Eight steps to meeting your new duties

  1. Know your staging date
  2. Make sure your employee data is accurate (inaccurate data such as out of date addresses may cause delays and complications)
  3. Assess your workforce
  4. Consider whether existing pension scheme can be upgraded
  5. Communicate with employees
  6. Auto-enrol eligible employees
  7. Register the pension scheme
  8. Make deductions and pay contributions

Three categories of employees

All your employees will fall into one of three categories:

  1. Eligible jobholders – you must enrol them. They do not have the choice about whether or not to be enrolled. Once enrolled, you must make employer contributions and they must make employee contributions.
  2. Non-eligible jobholders – you do not have to enrol them but you must offer them the option of enrolment. If they take up the offer, then you must make employer contributions and they must make employee contributions.
  3. Entitled jobholder – you must tell them about the scheme, and if they choose to be enrolled they can make contributions to it. The employer does not have to make contributions for entitled jobholders, but it can if it chooses to do so.

How to work out which category your employees fall into

This is determined by the following table:

Qualifying earnings 2015-16 (gross pay)
Age Less than £5,824 £5,824 – £10,000 More than £10,000
16-21 Entitled Non-eligible jobholder Non-eligible jobholder
22-SPA Entitled Non-eligible jobholder Eligible jobholder
SPA-75 Entitled Non-eligible jobholder Non-eligible jobholder

SPA – State Pension Age

The categorisation of employees has to be done on every single pay date.

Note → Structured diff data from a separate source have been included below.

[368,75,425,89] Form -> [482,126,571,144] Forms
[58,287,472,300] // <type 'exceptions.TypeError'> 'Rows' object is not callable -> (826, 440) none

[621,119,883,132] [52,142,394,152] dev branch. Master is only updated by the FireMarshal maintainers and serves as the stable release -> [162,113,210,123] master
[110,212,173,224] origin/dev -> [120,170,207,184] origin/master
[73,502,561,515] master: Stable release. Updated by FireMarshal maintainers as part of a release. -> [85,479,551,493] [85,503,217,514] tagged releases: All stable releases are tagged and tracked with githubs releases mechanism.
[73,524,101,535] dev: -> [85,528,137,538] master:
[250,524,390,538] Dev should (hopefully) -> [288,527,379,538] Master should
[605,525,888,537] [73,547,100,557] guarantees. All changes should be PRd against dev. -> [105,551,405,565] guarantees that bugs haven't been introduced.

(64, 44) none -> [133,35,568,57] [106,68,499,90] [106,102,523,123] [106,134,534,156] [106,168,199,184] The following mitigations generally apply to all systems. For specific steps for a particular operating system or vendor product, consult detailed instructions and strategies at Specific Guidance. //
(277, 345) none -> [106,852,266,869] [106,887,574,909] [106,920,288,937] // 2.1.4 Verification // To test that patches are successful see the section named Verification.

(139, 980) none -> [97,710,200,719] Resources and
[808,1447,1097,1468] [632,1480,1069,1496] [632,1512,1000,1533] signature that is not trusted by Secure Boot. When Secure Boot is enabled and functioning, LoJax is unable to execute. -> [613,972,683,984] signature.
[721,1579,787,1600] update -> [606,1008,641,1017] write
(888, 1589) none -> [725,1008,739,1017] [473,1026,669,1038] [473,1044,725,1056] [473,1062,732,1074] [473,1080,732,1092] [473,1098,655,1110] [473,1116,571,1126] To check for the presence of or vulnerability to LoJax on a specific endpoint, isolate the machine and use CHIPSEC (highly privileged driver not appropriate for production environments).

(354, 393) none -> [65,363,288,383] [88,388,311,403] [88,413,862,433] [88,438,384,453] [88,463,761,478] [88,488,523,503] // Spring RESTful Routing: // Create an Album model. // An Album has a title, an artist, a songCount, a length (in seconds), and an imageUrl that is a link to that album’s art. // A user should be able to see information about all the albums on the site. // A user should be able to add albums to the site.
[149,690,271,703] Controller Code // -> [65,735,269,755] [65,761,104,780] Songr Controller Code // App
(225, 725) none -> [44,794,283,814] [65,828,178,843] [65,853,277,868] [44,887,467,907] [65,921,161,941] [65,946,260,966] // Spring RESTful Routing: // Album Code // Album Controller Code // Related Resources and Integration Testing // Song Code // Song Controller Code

The earnings bands are divided by the number of pay dates in the year. So for monthly-paid employees, the bands are £485 per month and £833 per month. For weekly employees they are £112 and £192 per week. So for employees on variable hours, they can be eligible one week and non-eligible the next.

Contribution rates

Minimum standard rates: From October 2018 the minimum rates are 3% of gross for the employer, and 5% of gross for the employee. The employee’s tax and NIC deductions are worked out on gross pay less the 5% contribution.

Phasing in: Contributions can be phased in at the following rates: Up to September 2017: 1% for the employer and at least 2% total; year to September 2018: 2% for the employer and 5% total.

Based on qualifying earnings: which are (in 2015-16) earnings over £5,824 and up to £42,385. So anyone paid £5,824 or less pays nothing; and there are no contributions on earnings over £42,385.

Three certification options: Instead of making contributions on qualifying earnings, you can choose to make contributions based on full basic salary, or total earnings, at slightly reduced rates. If you do this you don’t get the benefit of the nil rate band up to £5,824.


You can postpone enrolment of individual employees by 3 months. At the staging date you could postpone all your employees by 3 months, effectively meaning that the deductions start 3 months later. However the scheme still needs to be in place at the staging date. Thereafter, the enrolment of any new employees can be postponed by 3 months.

Opting in and out

Although the employer must enrol all eligible employees, the employees may opt out of the scheme as long as they inform the scheme (not the employer) within 30 days of enrolment. The employer cannot encourage employees to opt out. All communication about this has to be between the scheme and the employee directly. Employees can opt back in at any time. If an employee opts out and stays opted out, then the employer must automatically re-enrol them in three years time. They then have another 30 days to opt out.